The three Snowflake queries big data doesn’t want you to know about
Leverage Snowflake’s metadata for big cost savings. It's all there, you just need to know where to look.
We’ve been talking about some shortcomings of Snowflake recently (see this post about query hashing blind spots), so today we’re changing tacks to give some credit where credit is due. Snowflake actually does a great job capturing all sorts of query metadata that you can use to dig in to explore your warehouse usage.
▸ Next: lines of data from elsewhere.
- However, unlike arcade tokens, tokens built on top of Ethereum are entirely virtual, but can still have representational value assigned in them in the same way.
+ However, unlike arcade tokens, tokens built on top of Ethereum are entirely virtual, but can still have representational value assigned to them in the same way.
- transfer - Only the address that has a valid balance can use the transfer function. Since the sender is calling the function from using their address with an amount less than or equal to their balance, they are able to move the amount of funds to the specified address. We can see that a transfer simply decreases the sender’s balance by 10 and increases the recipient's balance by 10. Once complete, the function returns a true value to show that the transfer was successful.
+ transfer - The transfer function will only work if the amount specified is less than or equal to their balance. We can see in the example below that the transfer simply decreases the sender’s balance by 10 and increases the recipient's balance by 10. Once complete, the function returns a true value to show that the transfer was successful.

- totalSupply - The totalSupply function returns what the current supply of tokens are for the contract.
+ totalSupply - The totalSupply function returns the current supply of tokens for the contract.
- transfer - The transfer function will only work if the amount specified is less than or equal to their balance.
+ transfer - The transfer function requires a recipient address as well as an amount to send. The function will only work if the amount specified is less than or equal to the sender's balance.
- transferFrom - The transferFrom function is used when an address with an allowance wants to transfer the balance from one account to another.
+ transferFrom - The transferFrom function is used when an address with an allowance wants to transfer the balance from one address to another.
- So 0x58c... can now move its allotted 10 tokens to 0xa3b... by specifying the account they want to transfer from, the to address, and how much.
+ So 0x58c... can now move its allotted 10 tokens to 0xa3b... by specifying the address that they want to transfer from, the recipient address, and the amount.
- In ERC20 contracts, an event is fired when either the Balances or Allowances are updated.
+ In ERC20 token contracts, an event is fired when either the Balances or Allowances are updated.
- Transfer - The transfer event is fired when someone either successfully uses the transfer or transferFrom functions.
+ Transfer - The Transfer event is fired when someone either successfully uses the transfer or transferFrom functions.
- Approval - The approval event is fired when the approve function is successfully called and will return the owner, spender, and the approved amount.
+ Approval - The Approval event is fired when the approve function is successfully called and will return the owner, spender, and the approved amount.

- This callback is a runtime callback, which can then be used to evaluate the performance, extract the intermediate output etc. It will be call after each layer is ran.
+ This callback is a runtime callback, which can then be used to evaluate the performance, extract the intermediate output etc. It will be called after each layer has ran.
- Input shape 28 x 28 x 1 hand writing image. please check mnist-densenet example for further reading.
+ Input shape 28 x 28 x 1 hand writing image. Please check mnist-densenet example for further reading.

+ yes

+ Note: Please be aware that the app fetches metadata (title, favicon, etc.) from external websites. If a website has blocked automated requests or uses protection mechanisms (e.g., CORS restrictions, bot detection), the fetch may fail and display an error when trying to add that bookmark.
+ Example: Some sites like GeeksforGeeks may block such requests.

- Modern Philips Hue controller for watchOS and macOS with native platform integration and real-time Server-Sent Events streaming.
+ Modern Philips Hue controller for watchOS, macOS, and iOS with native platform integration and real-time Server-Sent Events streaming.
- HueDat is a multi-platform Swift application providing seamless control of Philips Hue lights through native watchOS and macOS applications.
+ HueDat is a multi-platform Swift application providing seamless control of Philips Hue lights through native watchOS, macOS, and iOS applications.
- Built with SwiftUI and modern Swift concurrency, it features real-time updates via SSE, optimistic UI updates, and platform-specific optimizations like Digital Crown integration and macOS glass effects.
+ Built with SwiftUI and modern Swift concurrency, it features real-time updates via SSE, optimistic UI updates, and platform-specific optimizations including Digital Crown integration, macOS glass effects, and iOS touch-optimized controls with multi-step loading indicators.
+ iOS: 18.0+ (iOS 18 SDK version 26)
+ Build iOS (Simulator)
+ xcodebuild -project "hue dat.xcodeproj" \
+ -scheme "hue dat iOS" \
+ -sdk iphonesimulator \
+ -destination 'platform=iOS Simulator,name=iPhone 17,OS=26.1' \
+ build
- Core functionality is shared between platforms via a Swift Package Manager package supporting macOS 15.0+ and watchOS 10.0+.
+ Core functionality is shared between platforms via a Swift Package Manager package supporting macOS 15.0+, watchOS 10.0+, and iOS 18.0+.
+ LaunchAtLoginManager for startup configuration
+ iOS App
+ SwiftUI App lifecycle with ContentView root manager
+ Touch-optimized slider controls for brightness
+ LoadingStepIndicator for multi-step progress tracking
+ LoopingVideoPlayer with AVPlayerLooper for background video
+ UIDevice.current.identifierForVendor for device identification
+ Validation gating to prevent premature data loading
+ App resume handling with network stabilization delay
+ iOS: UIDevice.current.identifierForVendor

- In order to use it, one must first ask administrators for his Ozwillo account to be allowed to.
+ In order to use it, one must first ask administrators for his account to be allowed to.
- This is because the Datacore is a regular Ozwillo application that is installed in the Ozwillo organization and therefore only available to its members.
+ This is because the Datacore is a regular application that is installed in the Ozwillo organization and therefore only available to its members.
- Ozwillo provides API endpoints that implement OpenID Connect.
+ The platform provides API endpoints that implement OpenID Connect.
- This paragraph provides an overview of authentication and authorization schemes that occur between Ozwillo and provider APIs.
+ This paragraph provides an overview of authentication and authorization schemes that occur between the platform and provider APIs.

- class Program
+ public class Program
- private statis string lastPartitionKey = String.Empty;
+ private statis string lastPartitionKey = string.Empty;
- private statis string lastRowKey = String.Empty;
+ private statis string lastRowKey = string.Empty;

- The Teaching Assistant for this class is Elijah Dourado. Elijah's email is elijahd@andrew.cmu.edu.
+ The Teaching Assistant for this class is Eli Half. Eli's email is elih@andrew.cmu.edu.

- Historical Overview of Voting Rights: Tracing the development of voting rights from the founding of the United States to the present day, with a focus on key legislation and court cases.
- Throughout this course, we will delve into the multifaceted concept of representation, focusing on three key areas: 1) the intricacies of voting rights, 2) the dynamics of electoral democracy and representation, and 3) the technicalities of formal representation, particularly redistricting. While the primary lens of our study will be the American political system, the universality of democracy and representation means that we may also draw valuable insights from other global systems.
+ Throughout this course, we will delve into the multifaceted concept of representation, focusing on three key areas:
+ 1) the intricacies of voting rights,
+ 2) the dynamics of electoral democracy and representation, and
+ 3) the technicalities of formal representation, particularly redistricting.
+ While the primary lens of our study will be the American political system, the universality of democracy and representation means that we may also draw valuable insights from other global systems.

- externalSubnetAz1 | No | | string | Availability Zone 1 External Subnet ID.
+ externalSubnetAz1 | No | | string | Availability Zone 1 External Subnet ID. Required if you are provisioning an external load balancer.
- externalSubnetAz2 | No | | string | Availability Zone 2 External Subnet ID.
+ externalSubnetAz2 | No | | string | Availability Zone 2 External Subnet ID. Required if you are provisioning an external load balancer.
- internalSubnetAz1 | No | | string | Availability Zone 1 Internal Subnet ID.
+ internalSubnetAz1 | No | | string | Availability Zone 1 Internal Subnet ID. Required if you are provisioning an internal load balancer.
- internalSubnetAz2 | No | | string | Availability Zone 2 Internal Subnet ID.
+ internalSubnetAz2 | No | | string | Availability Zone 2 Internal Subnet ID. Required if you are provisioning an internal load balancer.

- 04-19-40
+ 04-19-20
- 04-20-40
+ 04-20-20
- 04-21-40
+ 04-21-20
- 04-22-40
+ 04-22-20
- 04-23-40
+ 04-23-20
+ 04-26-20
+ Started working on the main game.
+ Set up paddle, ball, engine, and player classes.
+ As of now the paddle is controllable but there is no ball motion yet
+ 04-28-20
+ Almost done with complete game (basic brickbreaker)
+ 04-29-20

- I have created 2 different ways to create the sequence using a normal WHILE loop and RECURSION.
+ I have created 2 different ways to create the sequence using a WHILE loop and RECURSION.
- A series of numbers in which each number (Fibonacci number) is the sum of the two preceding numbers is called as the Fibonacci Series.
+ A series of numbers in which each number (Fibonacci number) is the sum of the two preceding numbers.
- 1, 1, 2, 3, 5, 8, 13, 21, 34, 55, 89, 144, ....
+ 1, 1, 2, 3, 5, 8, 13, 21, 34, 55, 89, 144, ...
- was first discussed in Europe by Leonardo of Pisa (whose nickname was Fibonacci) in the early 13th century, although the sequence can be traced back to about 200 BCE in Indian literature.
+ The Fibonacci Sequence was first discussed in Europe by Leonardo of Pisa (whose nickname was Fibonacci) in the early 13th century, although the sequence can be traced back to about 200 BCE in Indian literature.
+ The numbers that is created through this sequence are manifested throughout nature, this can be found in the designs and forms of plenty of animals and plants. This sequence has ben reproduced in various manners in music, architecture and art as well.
Below, we’re sharing three particular queries that have been incredibly helpful in helping us analyze our customers’ data warehouses and identify optimization opportunities.
Table size vs Table usage
with usage as (
select
obj.value:objectId as table_id,
obj.value:objectName::string table_name,
APPROX_COUNT_DISTINCT(query_id) as num_queries,
APPROX_COUNT_DISTINCT(case when array_size(objects_modified) = 0 then query_id end) as num_select_queries,
min(query_start_time) as first_usage,
max(query_start_time) as last_usage
from snowflake.account_usage.access_history,
table(flatten(base_objects_accessed)) obj
where query_start_time >= '2025-02-01'
group by all
)
select at.table_id, at.table_catalog, at.table_schema, at.table_name, at.table_owner, at.table_type, at.is_transient, at.clustering_key,
at.row_count, at.bytes / 1e6 as megabytes, at.created, at.last_altered, at.last_ddl,
at.table_catalog || '.' || at.table_schema || '.' || at.table_name as fully_qualified_name,
u.num_queries, u.num_select_queries, u.first_usage, u.last_usage
from (select *
from snowflake.account_usage.TABLES
where deleted is null
) at
left join usage u on at.table_id = u.table_id
order by at.bytes desc;
Snowflake provides a neat view SNOWFLAKE.ACCOUNT_USAGE.TABLES that has all sorts of metadata about each table, ranging from size and number of rows, to the most recent time both the table structure and contents have been modified. But what makes this even more powerful is joining it against the SNOWFLAKE.ACCOUNT_USAGE.ACCESS_HISTORY. This lets you see how often this table is actually being queried, and you can also see whether it’s the target of a changing operation (eg UPDATE, INSERT, etc) or not (eg SELECT).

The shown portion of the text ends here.